Yes, Sinch has had its growth challenges, but it has improved margins and remains the most connected CPaaS provider in the world. Yet it trades at a 50% discount to LTM revenue. Bandwidth achieved double-digit Q3 growth, raised its annual revenue forecast, and improved its opex margin, yet it trades at a 30% discount to LTM revenue.
To put it another way, from September to September, Bandwidth earned $700M in revenues, but as of December 19, the stock market valued it at $494M. For the same period, Sinch earned $2.8 billion in revenues, but the stock market valued it at $1.53 billion. Contrast that with Upland, which earned $278M in revenues but saw its valuation increase from $70M to $125M.

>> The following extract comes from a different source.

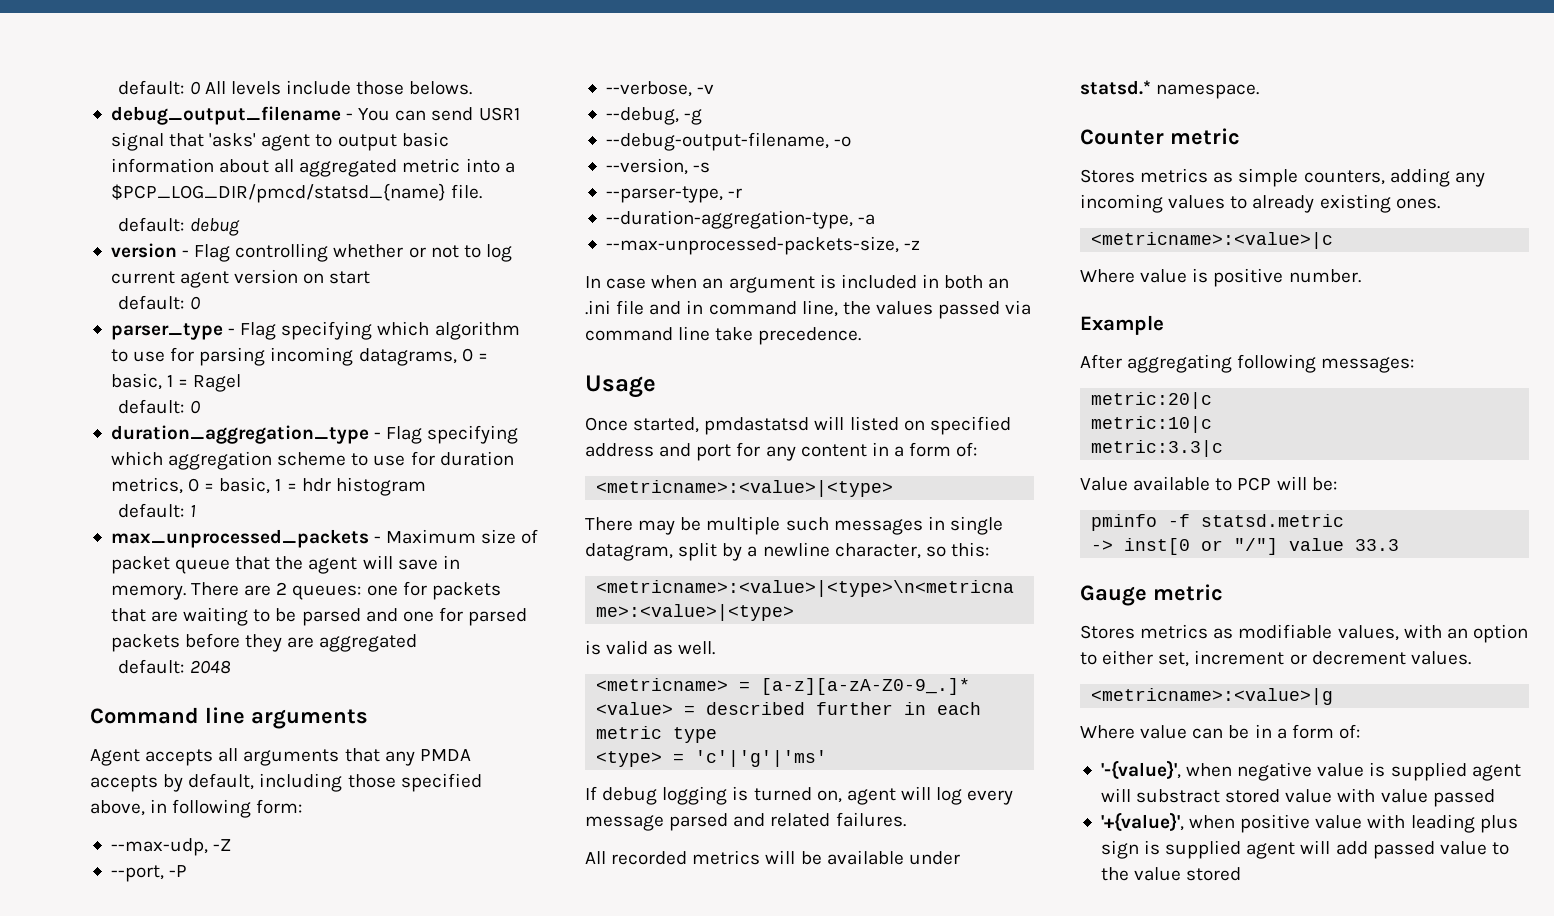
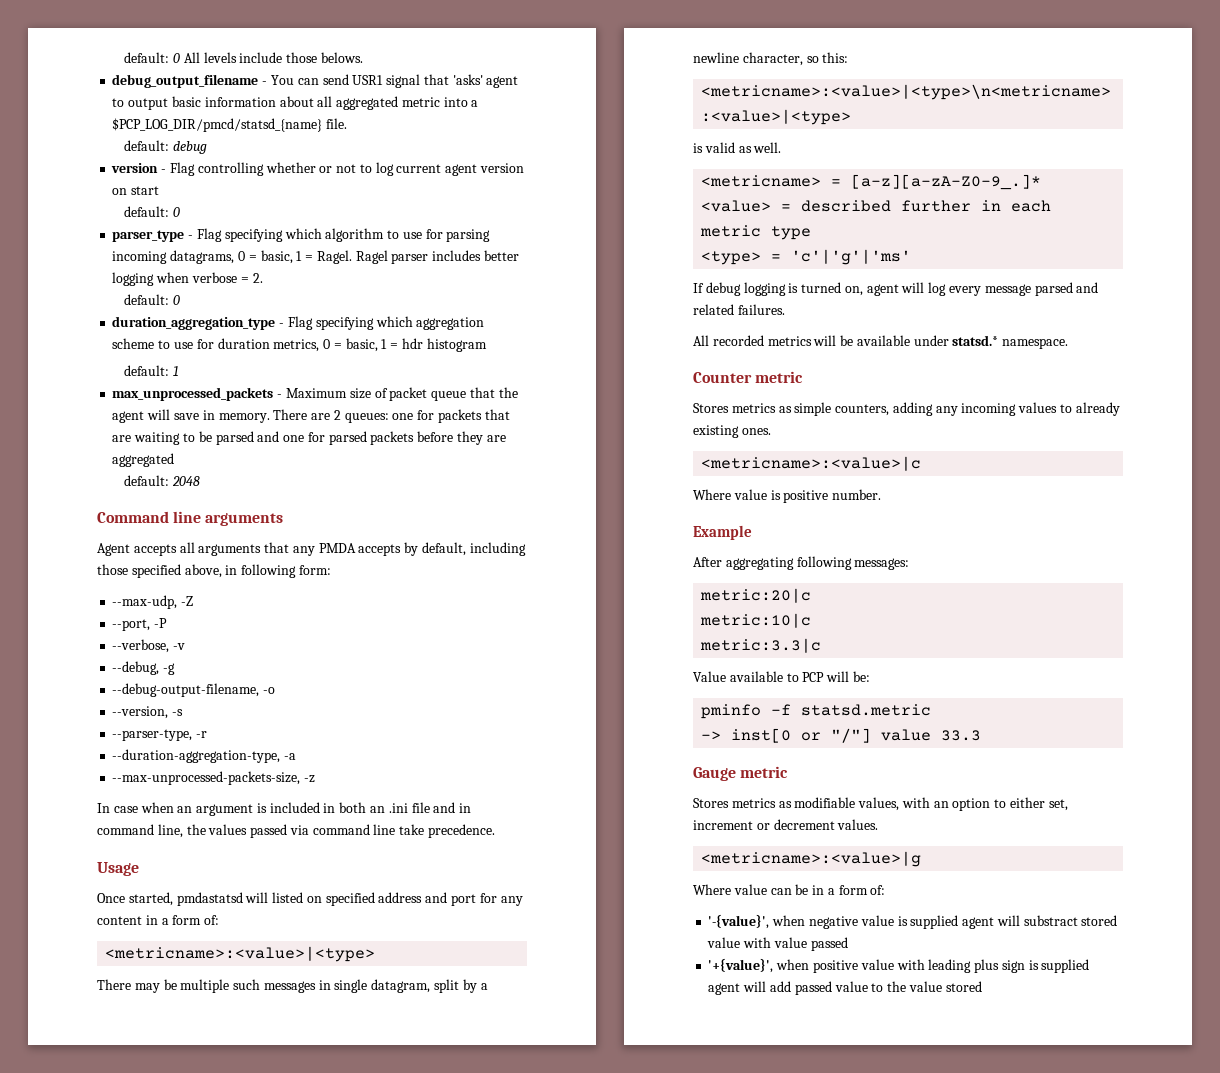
(189, 383) none -> [316,250,352,264] Ragel.
(242, 383) none -> [391,250,519,264] [112,272,263,286] parser includes better logging when verbose = 2.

Some may point to the significant debt loads that Sinch and Bandwidth have combined with subpar net-dollar retentions. However, the management of both companies has shown discipline in managing and reducing their debt obligations. But, as mentioned, Mr. Market often misjudges the CPaaS industry and misapplies valuation multipliers. This shouldn’t be surprising. Even Ashwath Damodaran, the dean of valuations, has pointed out the subjectivity and inherent bias in any seemingly rational valuation framework. Perhaps a topic for future discussion.
Yet, the top three on the list—Twilio, Klaviyo, and Braze—showed a trifecta of good growth (i.e., revenue), a money-making product (i.e., healthy gross margins), and efficient go-to-market (i.e., acceptable opex). The rest of the cohort saw valuation cuts between Q2 and Q3 earnings. It’s likely they were missing one or more of the three key factors.
Finally
I use public companies because both the data that the market uses and the judgment of the stock market are plain to see. Private market valuations, by contrast, if not hidden behind NDAs, rely not only on the valuator’s network to gather information but also on their ability to differentiate between meaningless gossip and insightful scuttlebutt. Whether private or public, however, the formula to spot a Taylor Swift remains the same: a great product, a dynamic go-to-market engine, and disciplined, hardworking leadership.